Tuesday, October 03, 2006

TV premiering tonight: Friday Night Lights

I'm not quite as gushingly enthusiastic about this show as Virginia Heffernan (who's positively orgasmic over it), but I did find the pilot the biggest pleasant surprise of the new season. I liked but didn't love the movie, and although the pilot follows a lot of the film's elements fairly closely (both were written and directed by Peter Berg), its style stands out a lot more in a network TV show than it does in a theatrical feature film. It's a teen drama that's not flashy or over the top, a serious look at a world and subject (small-town high school football in Texas) that most people are disinclined to take seriously. There is good acting all around, a resistance to grandstanding, and characters whose depths are just being plumbed in the pilot.

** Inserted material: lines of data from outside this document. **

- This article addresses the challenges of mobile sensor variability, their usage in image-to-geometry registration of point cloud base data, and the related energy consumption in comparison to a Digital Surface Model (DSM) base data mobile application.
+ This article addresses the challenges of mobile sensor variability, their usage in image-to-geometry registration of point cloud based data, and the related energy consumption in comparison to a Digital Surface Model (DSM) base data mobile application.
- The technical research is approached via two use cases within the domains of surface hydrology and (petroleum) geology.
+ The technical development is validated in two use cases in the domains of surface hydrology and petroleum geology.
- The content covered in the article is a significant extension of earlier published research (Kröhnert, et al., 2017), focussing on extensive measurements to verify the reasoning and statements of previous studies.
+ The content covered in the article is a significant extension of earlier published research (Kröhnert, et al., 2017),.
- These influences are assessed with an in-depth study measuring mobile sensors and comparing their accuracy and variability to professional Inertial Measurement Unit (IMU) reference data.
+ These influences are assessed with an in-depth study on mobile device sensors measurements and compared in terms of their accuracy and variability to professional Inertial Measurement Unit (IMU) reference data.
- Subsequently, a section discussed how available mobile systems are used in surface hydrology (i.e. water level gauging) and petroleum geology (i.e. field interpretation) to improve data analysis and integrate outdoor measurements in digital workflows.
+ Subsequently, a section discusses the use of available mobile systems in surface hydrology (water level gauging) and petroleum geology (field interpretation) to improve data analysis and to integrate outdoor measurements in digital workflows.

I'm just about as much the opposite of a football fan as possible, but I found this show really worthwhile and satisfying, and probably more so since it didn't come with the hype and expectations of stuff like Studio 60 or Heroes. Kyle Chandler wisely doesn't try to copy Billy Bob Thornton, instead making the coach's role his own, giving it more balance and a quieter intensity. The teen actors don't seem to be giving in to the trashy style of so many young stars, although the characters certainly do behave like teens.

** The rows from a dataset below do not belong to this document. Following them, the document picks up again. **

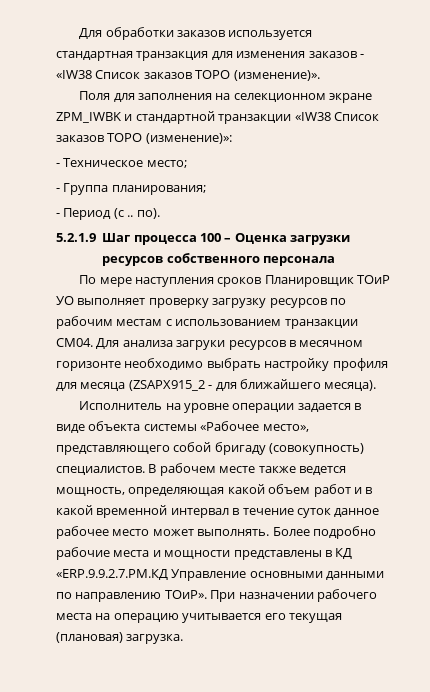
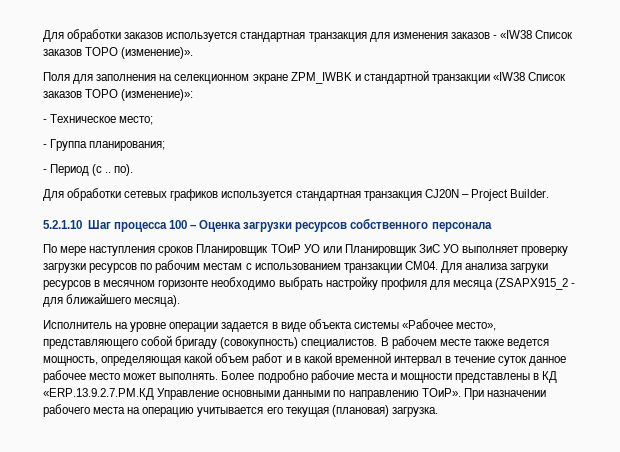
- 5.2.1.9 Шаг процесса 100 – Оценка загрузки ресурсов собственного персонала
+ Для обработки сетевых графиков используется стандартная транзакция CJ20N – Project Builder.
+ 5.2.1.10 Шаг процесса 100 – Оценка загрузки ресурсов собственного персонала
- По мере наступления сроков Планировщик ТОиР УО выполняет проверку загрузку ресурсов по рабочим местам с использованием транзакции CM04.
+ По мере наступления сроков Планировщик ТОиР УО или Планировщик ЗиС УО выполняет проверку загрузки ресурсов по рабочим местам с использованием транзакции CM04.
- Более подробно рабочие места и мощности представлены в КД «ERP.9.9.2.7.PM.КД Управление основными данными по направлению ТОиР».
+ Более подробно рабочие места и мощности представлены в КД «ERP.13.9.2.7.PM.КД Управление основными данными по направлению ТОиР».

In short, it's just a really good, engrossing drama, and I hope that it will find an audience. I worry that people like me who aren't sports fans won't give it a chance, and people who are sports fans may find it too introspective. NBC's been ramping up the promos lately, but I hadn't seen that much advertising before this week. It's got tough competition (Dancing with the Stars, NCIS, and, worst of all for attracting sports fans, baseball playoffs on Fox) and the added confusion of being a show with the word "Friday" in the title that airs on Tuesdays (which NBC mocks in this amusing YouTube ad). It would probably do much better if it could air before or after actual football games, but that doesn't seem to be in the cards.

I do worry a little about the show sustaining its structure (the pilot counts down the days until Friday, culminating in the big game), since focusing each episode on a must-win game would quickly lose its dramatic urgency. But there is more than enough material here that that doesn't have to be the case, and if the first episode is any indication, there are very few missteps in this show's future. NBC, Tuesdays, 8 p.m.